Human Rights organisations have raised their predictable and exasperating hue and cry over the intended deportation of Qatada. They say that to deport him to a country where he may face torture is a violation of his “human rights”. But hold on here. Although there may be insufficient evidence to charge Abu Qatada with an offence, he is not an innocent man. He is an extremist fanatic who poses a grave threat to British society and to the safety of the British people. Where his sympathies lie in the struggle between islamist barbarism and western civilisation are more than abundantly clear. This man foments terror, supports it, encourages it, sympathises with those miscreants who seek to blow themselves — and thousands of ordinary bystanders — to kingdom come, even if he is not actually a terrorist himself. He rubs shoulders with murderous fanatics, men such as Osama bin Laden and the psychopathic simpletons Zacarias Moussaoui and Richard Reid (thanks to whom Melancholicus is invariably compelled to remove his shoes before passing through airport security). Is it not true to say that on account of this set of circumstances, in which the fellow has shown himself clearly sympathetic to the killing and maiming of innocent people, he has forfeited his “human rights”, and that whatever might possibly happen to him in some foreign country after his deportation from Britain is nothing that the British government need ever worry about?
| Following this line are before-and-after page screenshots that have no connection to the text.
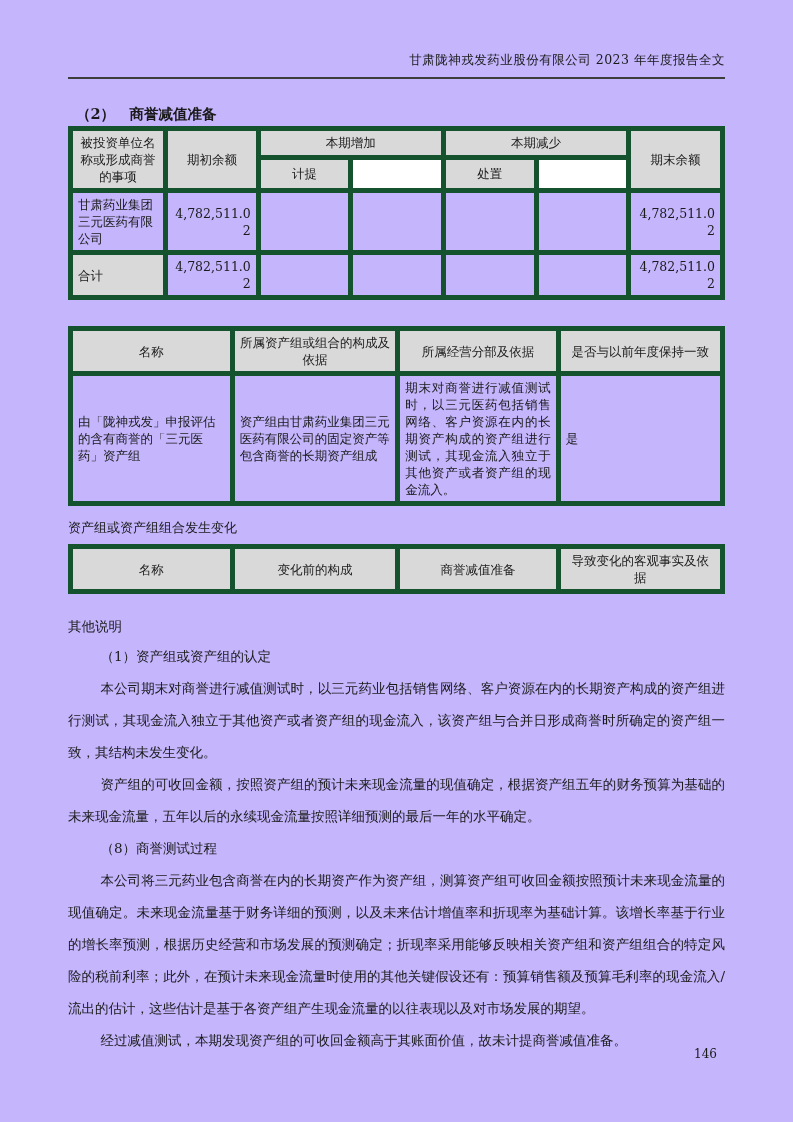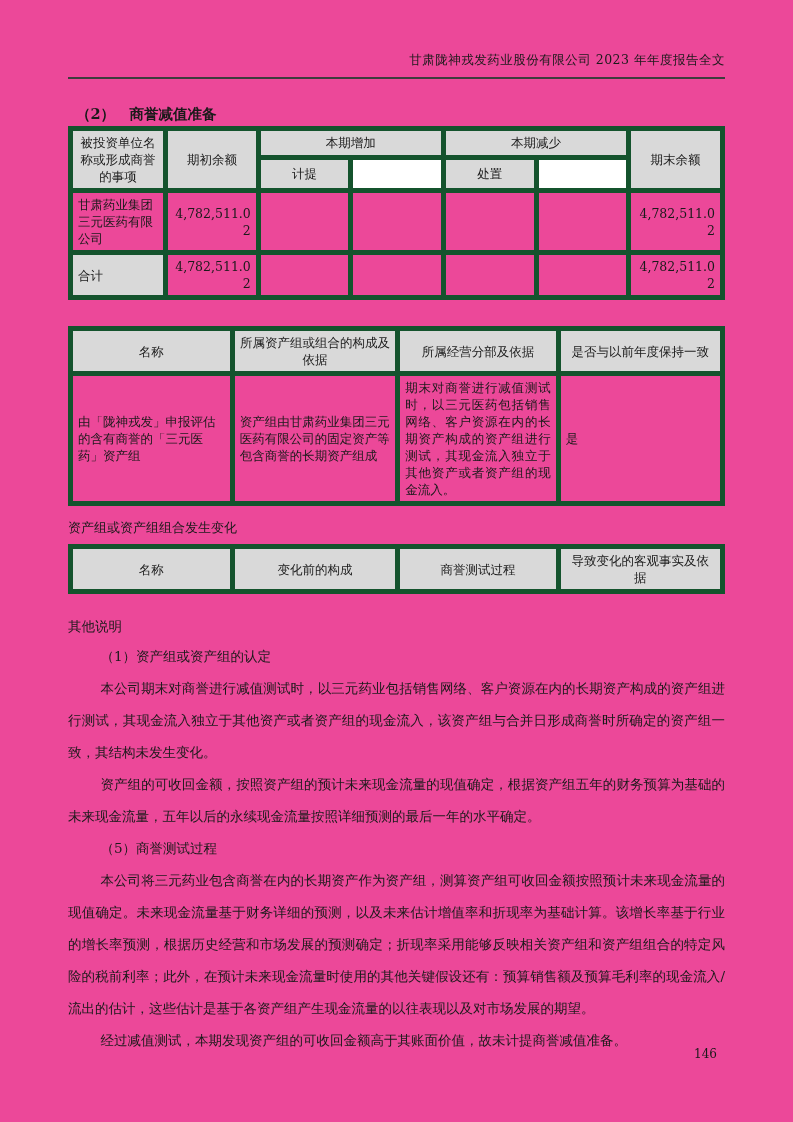--- a/index.html
+++ b/index.html
@@ -4,7 +4,7 @@
 <style>
   html,body{margin:0;padding:0;background:#888;}
   .page{
-    width:793px;height:1122px;background:#ec4899;margin:0 auto;
+    width:793px;height:1122px;background:#c4b5fd;margin:0 auto;
     position:relative;box-sizing:border-box;
     font-family:"DejaVu Serif","Liberation Serif",serif;
     color:#1a1a1a;

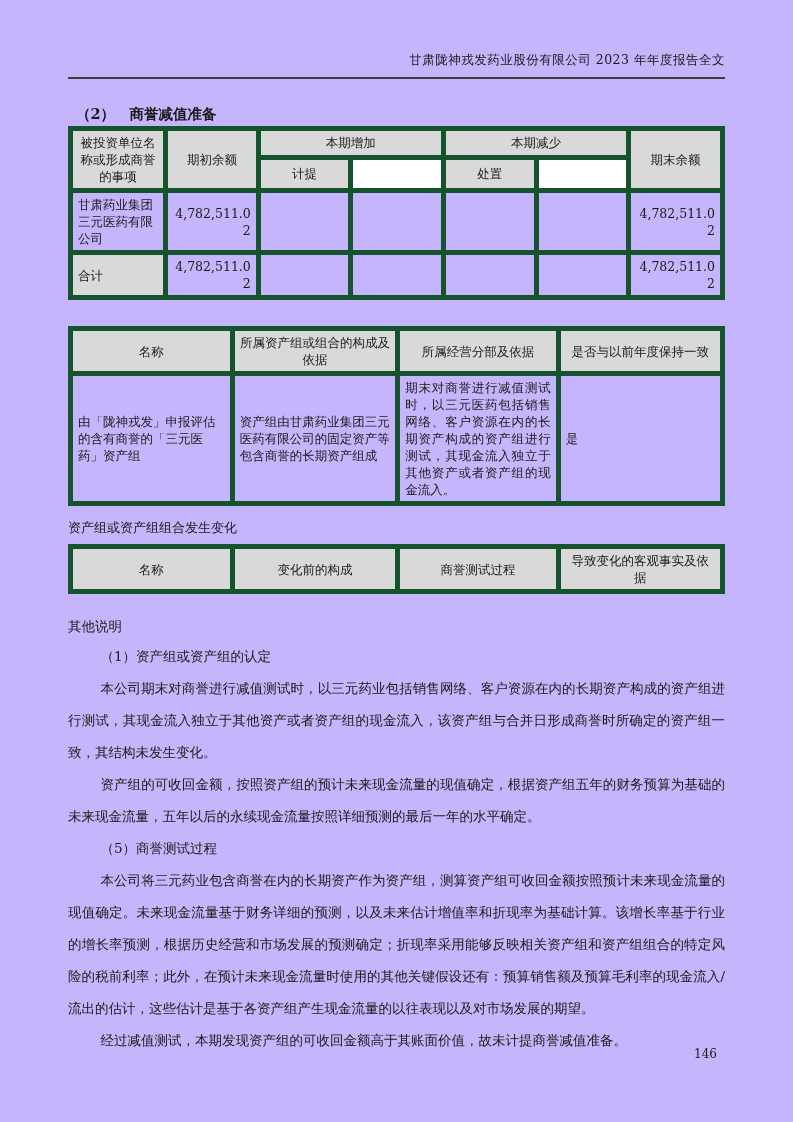--- a/index.html
+++ b/index.html
@@ -133,7 +133,7 @@
         <tr>
           <th class="g center">名称</th>
           <th class="g center">变化前的构成</th>
-          <th class="g center">商誉测试过程</th>
+          <th class="g center">商誉减值准备</th>
           <th class="g center">导致变化的客观事实及依据</th>
         </tr>
       </tbody>

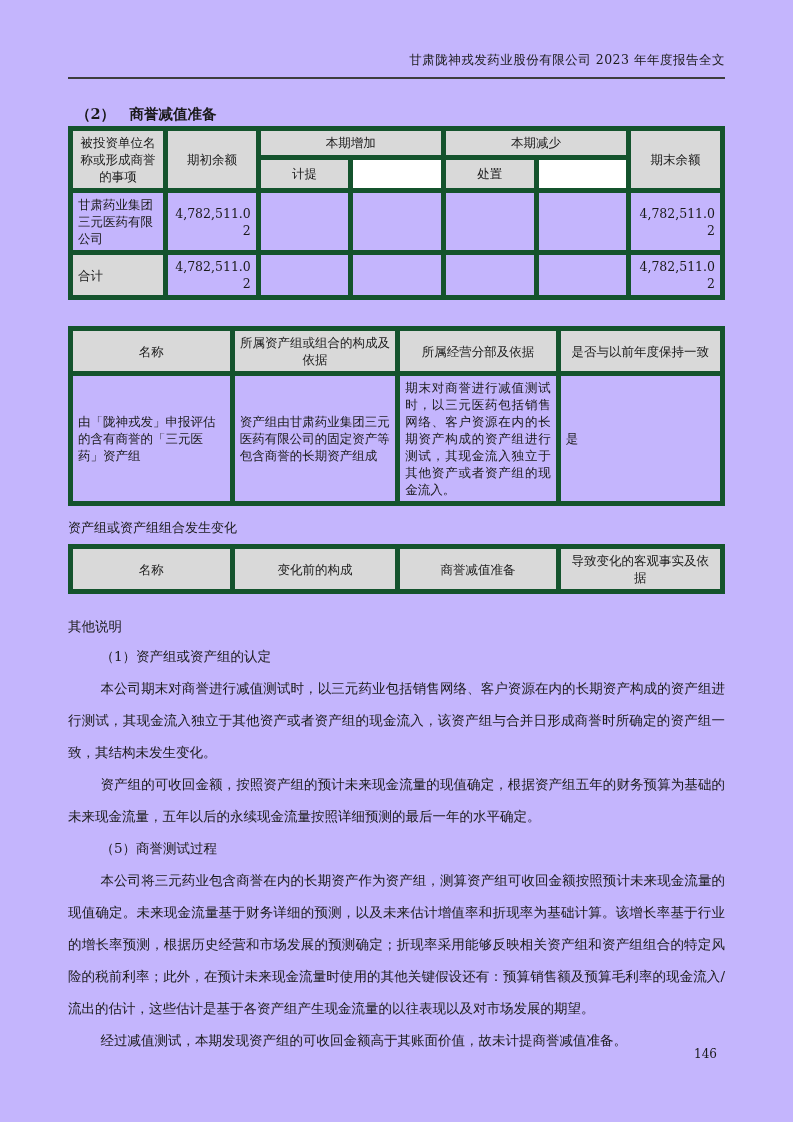--- a/index.html
+++ b/index.html
@@ -145,7 +145,7 @@
       <p>（1）资产组或资产组的认定</p>
       <p>本公司期末对商誉进行减值测试时，以三元药业包括销售网络、客户资源在内的长期资产构成的资产组进行测试，其现金流入独立于其他资产或者资产组的现金流入，该资产组与合并日形成商誉时所确定的资产组一致，其结构未发生变化。</p>
       <p>资产组的可收回金额，按照资产组的预计未来现金流量的现值确定，根据资产组五年的财务预算为基础的未来现金流量，五年以后的永续现金流量按照详细预测的最后一年的水平确定。</p>
-      <p>（5）商誉测试过程</p>
+      <p>（8）商誉测试过程</p>
       <p>本公司将三元药业包含商誉在内的长期资产作为资产组，测算资产组可收回金额按照预计未来现金流量的现值确定。未来现金流量基于财务详细的预测，以及未来估计增值率和折现率为基础计算。该增长率基于行业的增长率预测，根据历史经营和市场发展的预测确定；折现率采用能够反映相关资产组和资产组组合的特定风险的税前利率；此外，在预计未来现金流量时使用的其他关键假设还有：预算销售额及预算毛利率的现金流入/流出的估计，这些估计是基于各资产组产生现金流量的以往表现以及对市场发展的期望。</p>
       <p>经过减值测试，本期发现资产组的可收回金额高于其账面价值，故未计提商誉减值准备。</p>
     </div>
As for Julia Hall and her fellow travellers, Melancholicus can only say this: will these people ever realise, before it is too late, that we are all in the midst of a war, a war upon the outcome of which depends the survival of western civilisation? These agencies, as well as the British judiciary, are carrying on in such a fashion as to be more concerned about the welfare of enemy combatants than about the safety of the British people, never mind actually winning the war. Consider, gentle reader, how absurd would be the picture of the courts during the Second World War being more solicitous for the comfort of top nazis than for the people of Britain, and you will have a clear idea of how preposterous are the arguments of these human rights groups today. Moreover, Qatada is far more dangerous than any German POW in World War II, since he is able to carry on the war from his prison cell and can continue inspiring his bloodthirsty cohorts in their frenzy of hate. For whatever reason, Ms. Hall is worried more about Jordanian “legal niceties” than about the threat posed by the psychopath she is so foolishly defending.